— Ты вообще соображаешь, что творишь? Это же твоя родная мать просит приюта. Или ты чужих сюда впустишь?
— А может, и впущу, — неожиданно для себя самой ответила я. — Это моё дело.
Ганна шумно втянула воздух, будто я её ударила.
— Вот это благодарность! Я тебя на ноги поставила, вырастила, а теперь ты меня — за порог?
— Ты растила Александра. А меня — как придётся, по остаточному принципу, — вырвалось у меня.
Повисла тишина. Такая плотная и глухая, что даже Барсик не выдержал и зашипел.
— Как ты можешь такое говорить? — голос её дрогнул. — Всё делала ради вас! Всё!
— Ради него, — я ткнула пальцем в пустоту, словно там стоял брат. — Ради своего идеального мальчика.
Она вздрогнула, губы задрожали.
— Ты просто завидуешь. Вот и всё. У Александра семья есть, ребёнок скоро появится, а ты одна осталась. Старая дева.
Я больше не сдержалась.
— Ганна, собирай вещи и уходи. Немедленно.
Она ахнула так громко, будто услышала смертный приговор.
— Ты меня выгоняешь? Меня?! Свою мать?!
— Да, — произнесла я твёрдо. — Выгоняю.
И в тот миг всё детство всплыло перед глазами: все обиды и её вечные «Александр устал, Татьяна, не мешай брату» прорвались наружу одним потоком.
Сумка выпала у неё из рук на пол; из неё рассыпались лекарства в блистерах, футляр с очками и салфетки.
— Ну что ж… — сказала она сквозь слёзы и злость. — Пожалеешь ещё об этом. Когда останешься одна-одинёшенька и некому будет воды подать… вот тогда вспомнишь мои слова!
Я промолчала. Просто распахнула дверь настежь.
— Уходи.
Она вышла молча. Чемоданы грохнулись о ступени лестницы. Я захлопнула дверь и прислонилась к ней спиной.
Сердце колотилось так сильно, что звенело в ушах. Впервые за всю жизнь я не проглотила её слова молча. И это пугало… но одновременно приносило странное чувство освобождения.
Барсик осторожно подошёл ко мне и ткнулся носом в ладонь.
— Ну что ж… дружище… похоже, теперь мы с тобой настоящая семья…
Но внутри я понимала: это только начало истории. Ганна так просто не сдастся.
Прошло всего три дня после того разговора. Я искренне надеялась: обиделась по-настоящему и теперь переключится на Александра. Пусть он хоть немного прочувствует то же самое… Но радость моя была преждевременной.
Телефон зазвонил вечером как раз тогда, когда я только зашла в душ. На экране высветился номер брата. Шампунь застыл у меня на волосах вместе с мыслями: ну конечно… тяжёлая артиллерия пошла в ход…

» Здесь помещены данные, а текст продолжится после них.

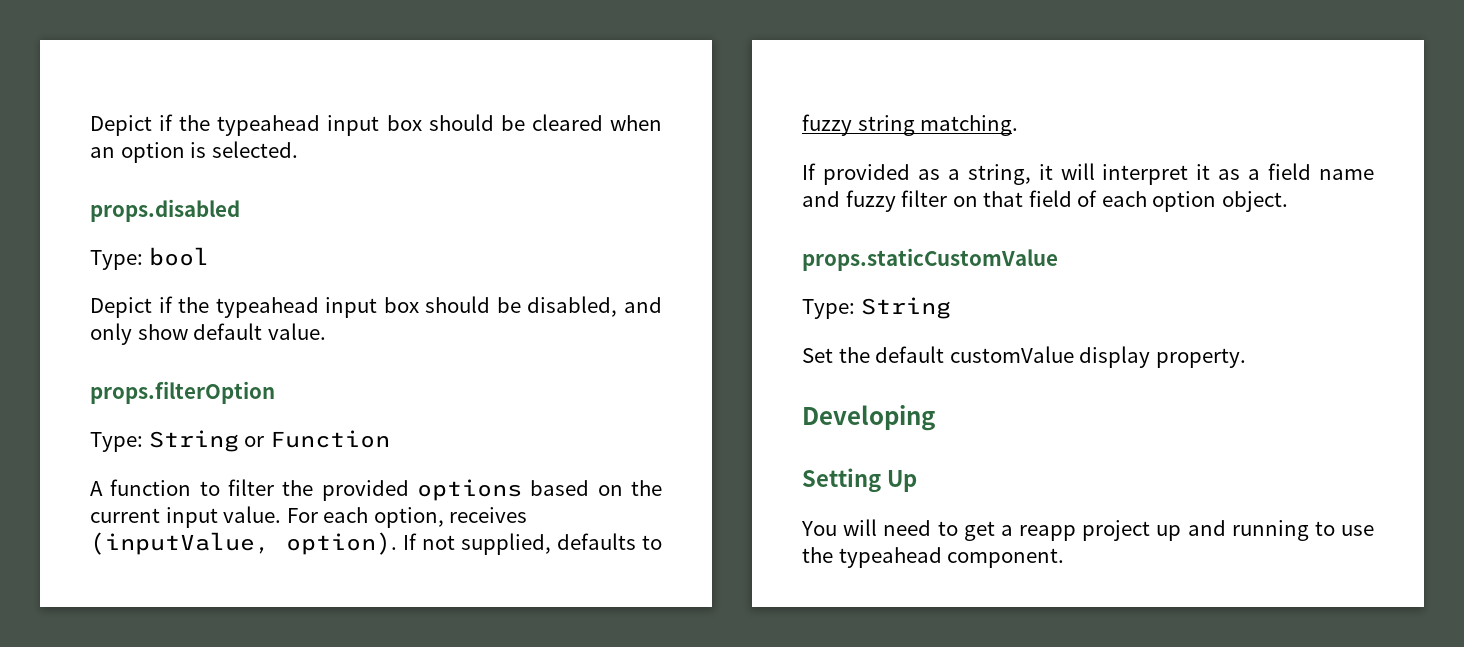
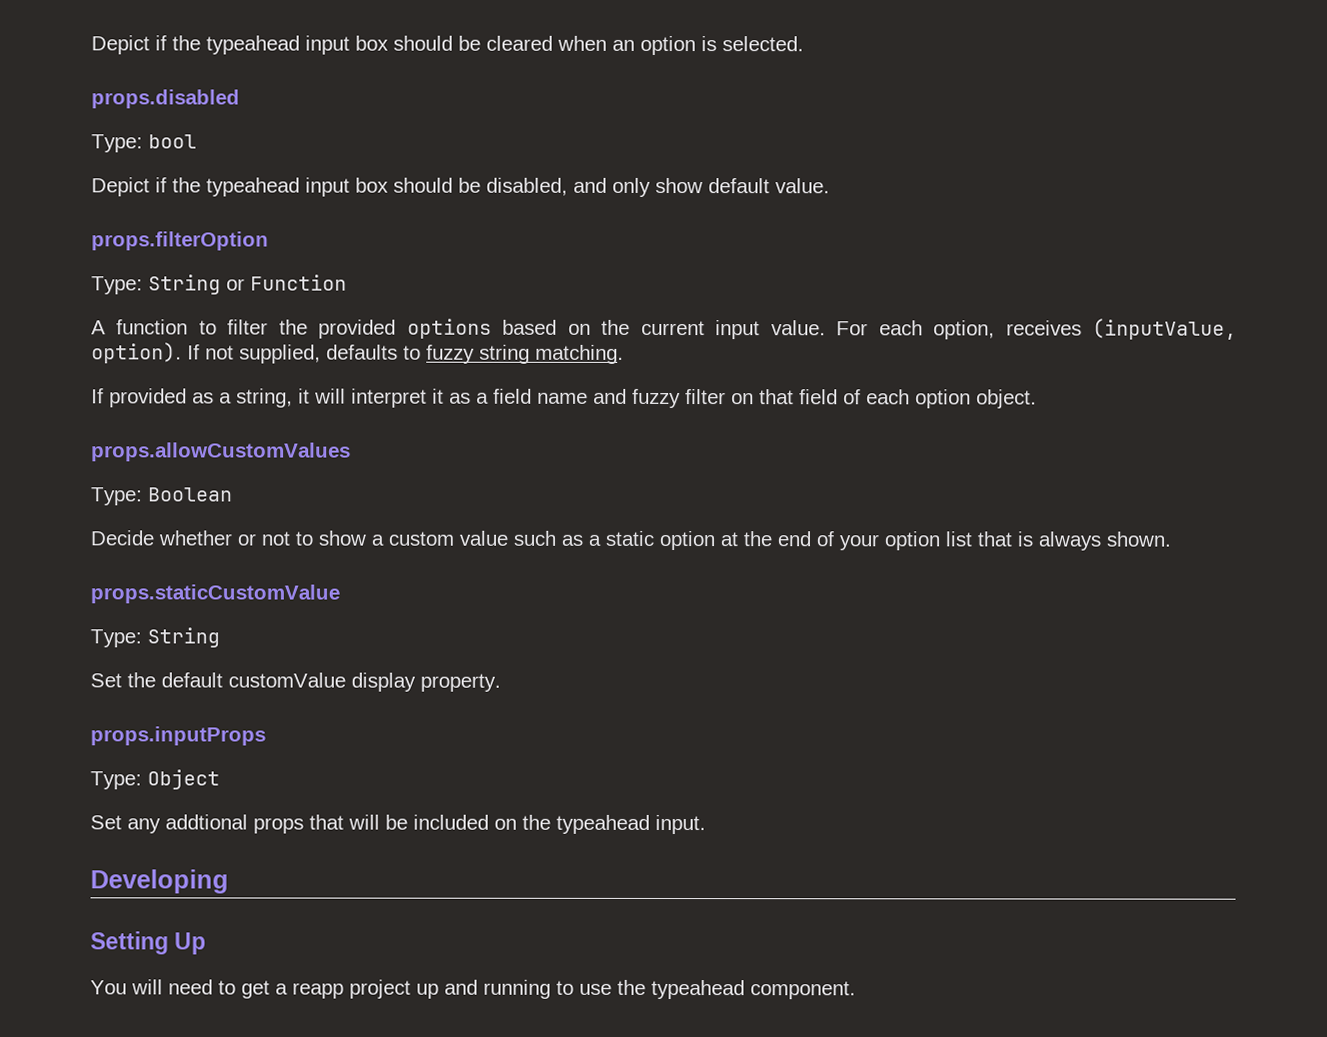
(1288, 201) none -> [91,442,351,462] [91,487,233,506] [90,530,1171,551] // props.allowCustomValues // Type: Boolean // Decide whether or not to show a custom value such as a static option at the end of your option list that is always shown.
(1246, 358) none -> [90,726,266,746] [90,769,220,790] [90,814,706,835] // props.inputProps // Type: Object // Set any addtional props that will be included on the typeahead input.

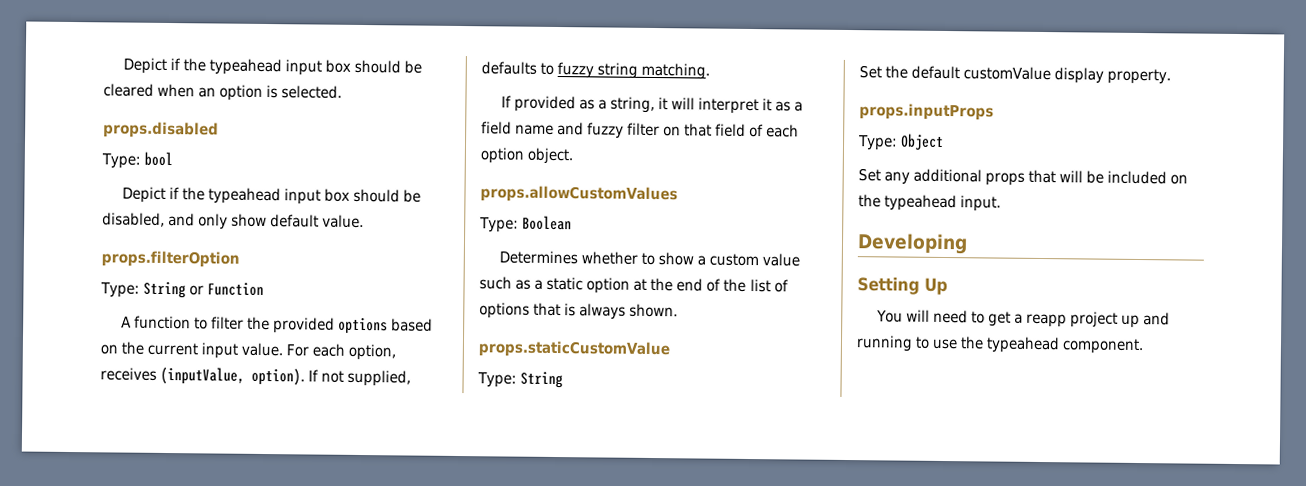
[90,530,290,546] Decide whether or not -> [498,250,638,265] Determines whether
[839,531,972,551] your option list -> [723,278,789,293] [479,302,530,319] the list of options
[165,814,248,830] addtional -> [913,168,983,183] additional

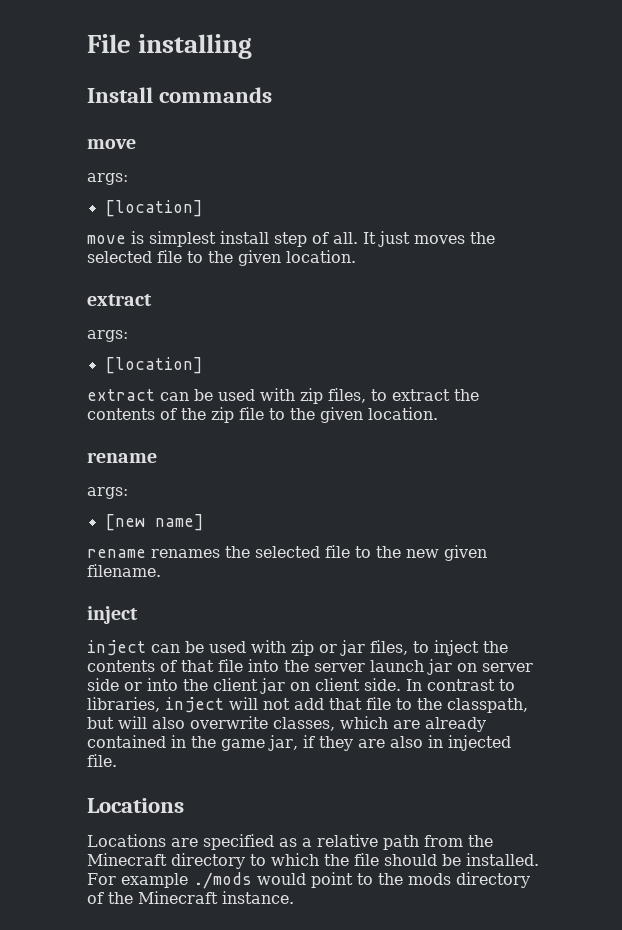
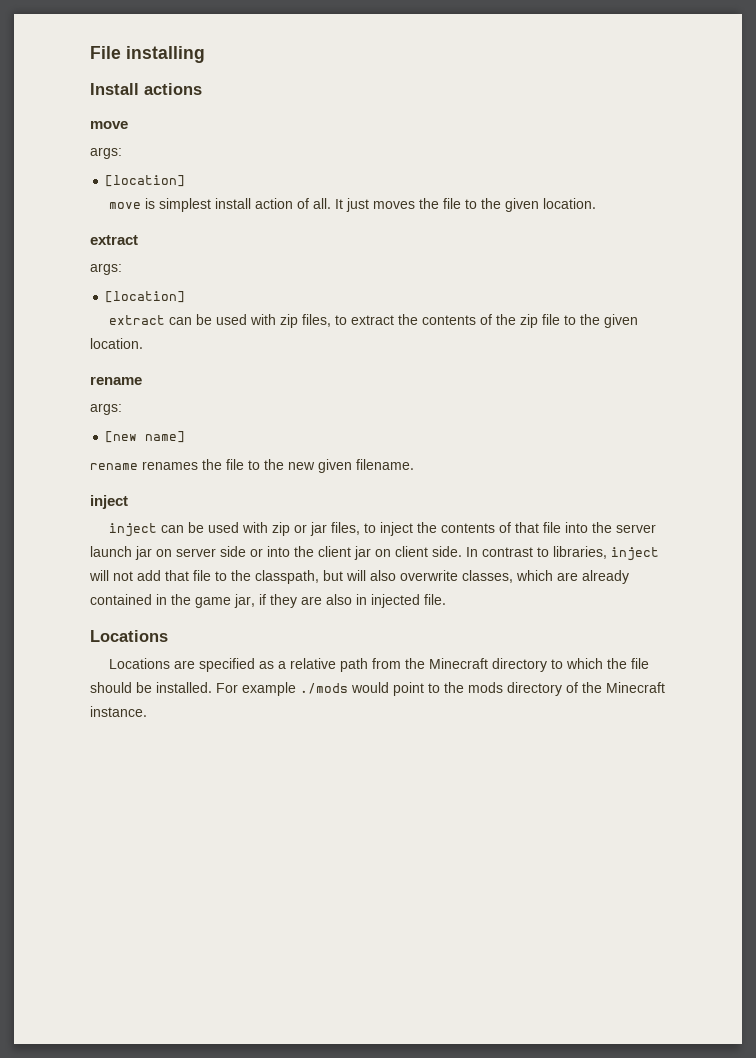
[159,87,273,103] commands -> [144,83,202,95] actions
[274,232,307,247] step -> [255,198,294,209] action
[87,251,152,263] selected -> (440, 203) none
[255,546,320,558] selected -> (222, 464) none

— Татьяна… — голос Александра звучал напряжённо – словно он сдаёт экзамен по геометрии вслух перед комиссией. — Что у вас опять случилось? Мама говорит… ты её выгнала?
— Александр… — я вытирала волосы полотенцем и старалась держать себя в руках. — Она пришла ко мне с чемоданами без предупреждения! Ты вообще знал об этом?
— Знал… Она сказала – нервное истощение у неё… Елена беременна сейчас… ей тяжело… а мама с вами жить не может – напряжение…
— Ну так пусть снимет квартиру где-нибудь отдельно от всех нас,— предложила я спокойно.
— Татьяна! Ты серьёзно сейчас?! Это же наша мама!
— Особенно твоя,— отрезала я.— Для неё ты всегда был единственным ребёнком…
На том конце повисло молчание – почти слышно было его почесывание затылка сквозь трубку…
Он заговорил мягче:
— Слушай… Мы тут реально не справляемся… Елена нервничает постоянно… А маме нужно где-то быть… А ты ведь одна живёшь…
Я усмехнулась:
— То есть ты предлагаешь мне отказаться от своей квартиры – единственного жилья – которое я сама выплачиваю по ипотеке… ради вашего спокойствия?
Он пробормотал:
— Ну если по-человечески подумать… да…
И вот тут до меня дошло: взрослый мужчина тридцати лет так никогда и не перестал быть маминым мальчиком…
Я ответила холодно:
— Александр… У меня нет ни сил ни желания снова обсуждать это… Ганна ко мне переезжать не будет. Всё окончательно решено.